MATERIAL SHOWN section start

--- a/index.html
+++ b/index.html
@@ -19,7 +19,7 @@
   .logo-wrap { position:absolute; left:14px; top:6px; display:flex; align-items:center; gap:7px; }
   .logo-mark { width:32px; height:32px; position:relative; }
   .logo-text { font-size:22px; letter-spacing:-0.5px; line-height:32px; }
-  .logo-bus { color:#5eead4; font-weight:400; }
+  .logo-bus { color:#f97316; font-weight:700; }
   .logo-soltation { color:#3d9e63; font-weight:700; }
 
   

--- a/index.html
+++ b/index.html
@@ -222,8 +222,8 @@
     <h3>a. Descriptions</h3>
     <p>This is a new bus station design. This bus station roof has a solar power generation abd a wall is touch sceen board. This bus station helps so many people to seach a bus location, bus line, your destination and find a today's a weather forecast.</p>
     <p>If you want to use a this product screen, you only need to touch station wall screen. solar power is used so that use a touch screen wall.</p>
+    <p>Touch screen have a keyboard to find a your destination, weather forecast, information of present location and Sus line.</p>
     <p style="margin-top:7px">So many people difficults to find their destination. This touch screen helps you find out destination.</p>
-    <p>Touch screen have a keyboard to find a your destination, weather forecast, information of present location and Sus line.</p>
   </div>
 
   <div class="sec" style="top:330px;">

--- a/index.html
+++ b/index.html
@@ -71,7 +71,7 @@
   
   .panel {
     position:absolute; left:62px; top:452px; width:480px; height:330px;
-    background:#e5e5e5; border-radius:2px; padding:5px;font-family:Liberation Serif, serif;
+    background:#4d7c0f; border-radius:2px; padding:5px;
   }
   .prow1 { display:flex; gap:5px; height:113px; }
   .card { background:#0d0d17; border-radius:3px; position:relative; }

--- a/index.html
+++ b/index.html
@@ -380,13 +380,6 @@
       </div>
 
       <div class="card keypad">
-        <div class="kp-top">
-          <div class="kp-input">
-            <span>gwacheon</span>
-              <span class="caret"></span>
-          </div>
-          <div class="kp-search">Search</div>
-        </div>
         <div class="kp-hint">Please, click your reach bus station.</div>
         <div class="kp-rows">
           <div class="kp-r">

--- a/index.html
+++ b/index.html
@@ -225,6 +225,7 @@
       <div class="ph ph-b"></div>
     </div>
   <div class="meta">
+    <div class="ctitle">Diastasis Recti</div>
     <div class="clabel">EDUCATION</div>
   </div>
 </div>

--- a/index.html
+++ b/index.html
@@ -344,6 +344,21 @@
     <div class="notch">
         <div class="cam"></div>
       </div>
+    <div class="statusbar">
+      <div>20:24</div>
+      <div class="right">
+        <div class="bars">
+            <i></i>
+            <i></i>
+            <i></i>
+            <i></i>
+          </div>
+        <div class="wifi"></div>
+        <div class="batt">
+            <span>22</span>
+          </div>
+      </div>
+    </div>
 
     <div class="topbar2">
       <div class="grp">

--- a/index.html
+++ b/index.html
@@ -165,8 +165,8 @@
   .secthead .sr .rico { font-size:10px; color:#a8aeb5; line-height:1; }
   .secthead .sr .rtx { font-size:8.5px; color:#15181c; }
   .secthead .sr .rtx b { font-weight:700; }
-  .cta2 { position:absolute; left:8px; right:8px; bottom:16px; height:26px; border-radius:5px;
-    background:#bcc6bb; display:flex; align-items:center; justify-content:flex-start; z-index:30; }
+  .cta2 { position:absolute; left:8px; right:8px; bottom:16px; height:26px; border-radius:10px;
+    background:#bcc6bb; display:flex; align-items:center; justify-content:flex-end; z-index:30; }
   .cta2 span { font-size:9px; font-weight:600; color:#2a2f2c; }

MATERIAL SHOWN section end

EXERCISE AIM: Using the listing above, pick out each line that contains the word "weight", then copy it.

WRITTEN SOLUTION:
-  .logo-bus { color:#5eead4; font-weight:400; }
+  .logo-bus { color:#f97316; font-weight:700; }
   .logo-soltation { color:#3d9e63; font-weight:700; }
   .secthead .sr .rtx b { font-weight:700; }
   .cta2 span { font-size:9px; font-weight:600; color:#2a2f2c; }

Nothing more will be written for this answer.